Species distribution models (SDMs) are valuable risk assessment tools in the management of invasive species, for which early detection and containment are critical. Few studies have evaluated the utility of invasive SDMs trained on temporally-biased presence data. While the abundance and range of occurrence records may increase with time after invasion, management objectives become more difficult to achieve as a destructive species nears establishment. This research assesses the relative predictive ability of models for the invasive shot hole borer (Coleoptera: Curculionidae: Scolytinae: Euwallacea sp. nr. fornicatus), which was first detected in Southern California in 2003. A series of 100-meter resolution models were developed in Maxent, selected for its ability to produce reliable models with relatively few occurrence records. Models were trained using data from five chronologically cumulative sampling periods, which simulate stages of invasion. The effects of spatial extent and spatial filtering were also examined.

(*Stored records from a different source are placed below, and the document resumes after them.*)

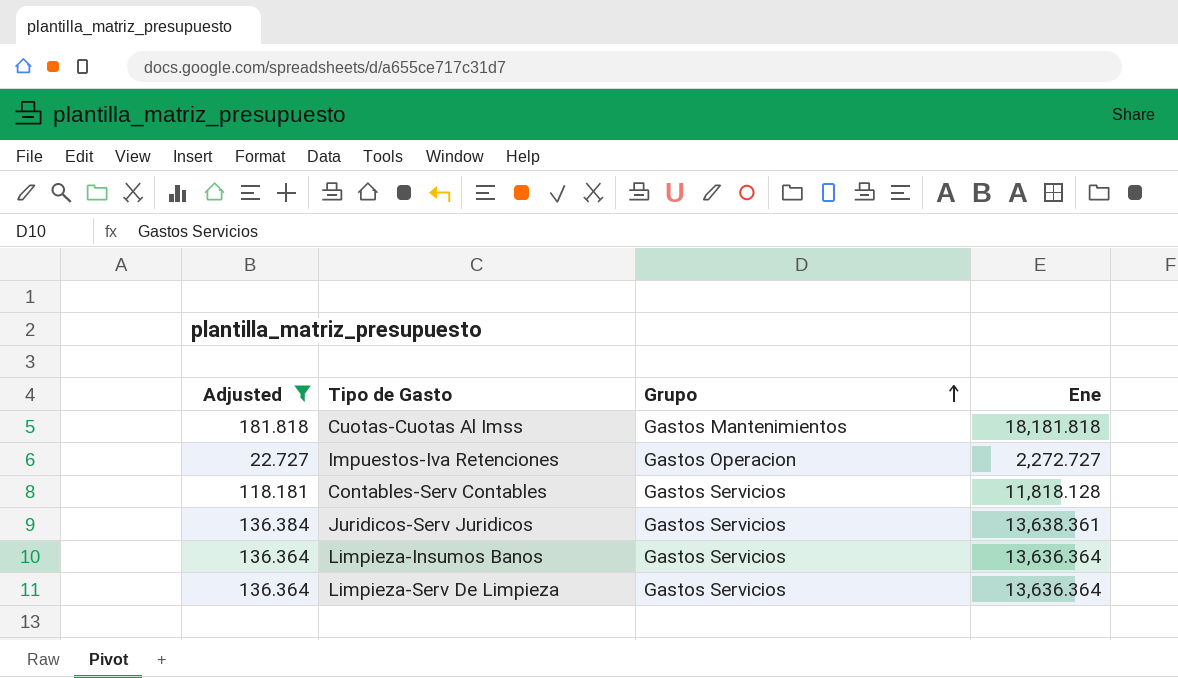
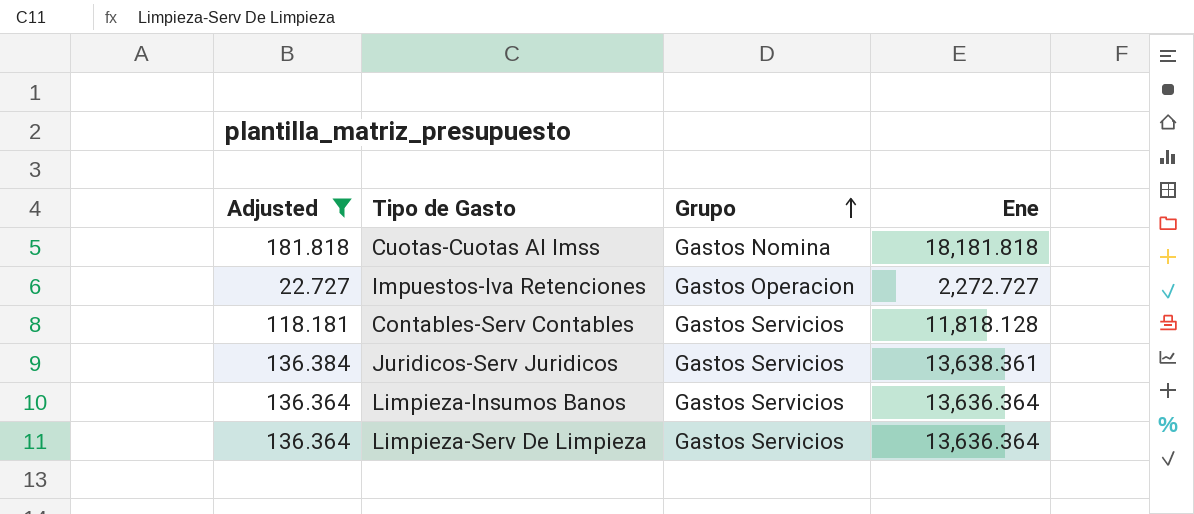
Cuotas-Cuotas Al Imss | Grupo: Gastos Mantenimientos -> Gastos Nomina

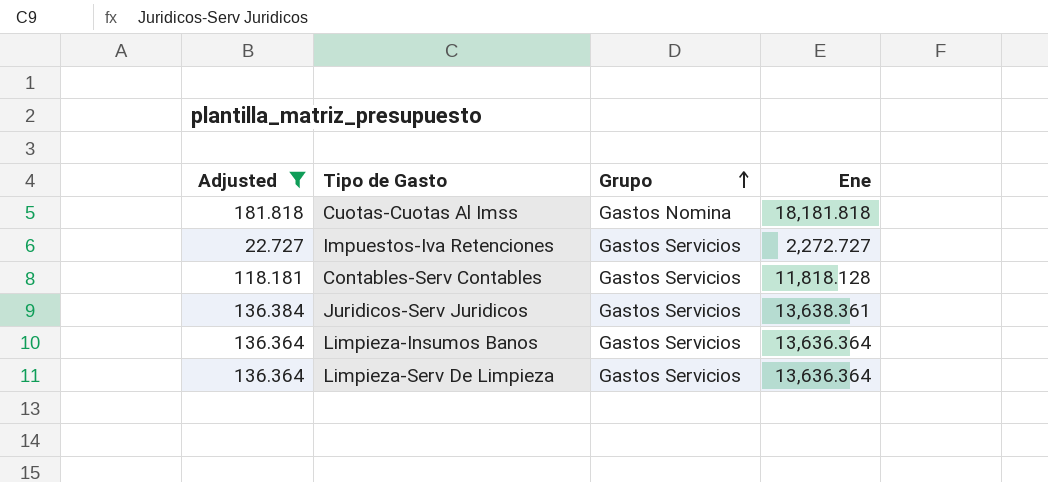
Impuestos-Iva Retenciones | Grupo: Gastos Operacion -> Gastos Servicios

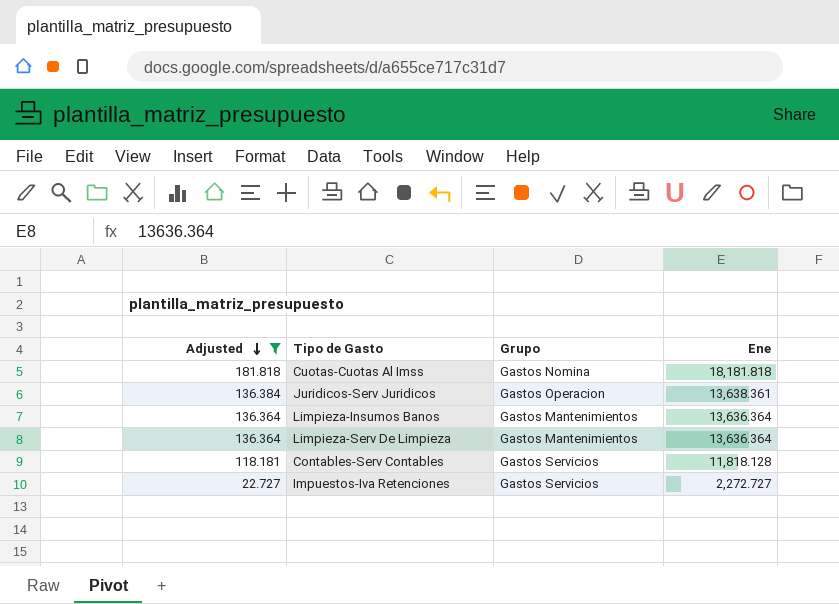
row order: Grupo ascending -> Adjusted descending
Juridicos-Serv Juridicos | Grupo: Gastos Servicios -> Gastos Operacion
Limpieza-Insumos Banos | Grupo: Gastos Servicios -> Gastos Mantenimientos
Limpieza-Serv De Limpieza | Grupo: Gastos Servicios -> Gastos Mantenimientos

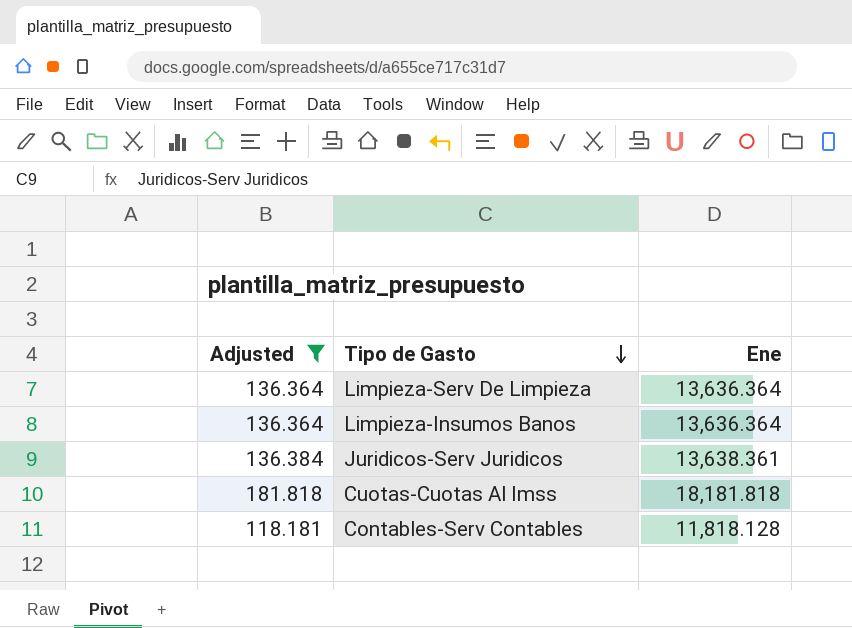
row order: Adjusted descending -> Tipo de Gasto descending
column Grupo | position: 3 -> none
row Impuestos-Iva Retenciones: 22.727 | Gastos Servicios | 2,272.727 -> none

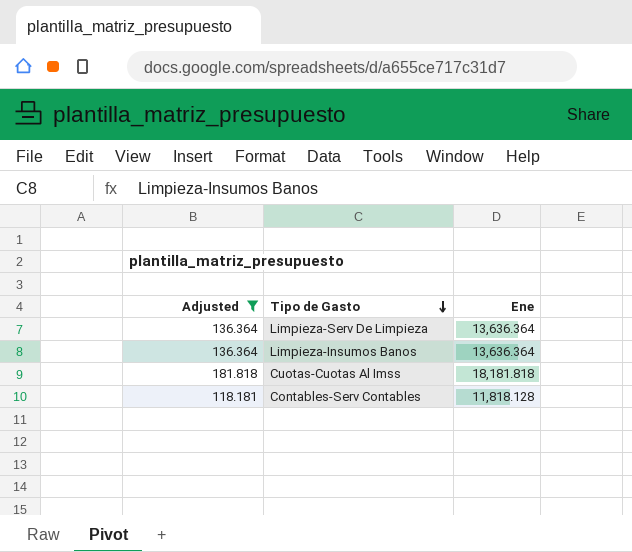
row Juridicos-Serv Juridicos: 136.384 | 13,638.361 -> none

All models achieved high AUC (area under the receiver operating curve) values > 0.93 and correctly classified 87.7 ï¿½ 18.8% of independent test records, indicating high model performance regardless of the degree of temporal bias. The leading contributing variables were minimum temperature of the coldest month (for sixteen models) or percent impervious surface (for four models). Sensitivity was consistently higher for models that used the larger spatial extent, which suggests that for an emerging species, larger backgrounds may be less restrictive on model outcomes. Spatial filtering produced more discriminating results without compromising model sensitivity. The study finds that invasive SDMs can be useful in identifying areas vulnerable to invasion, particularly if they are integrated into adaptive management strategies.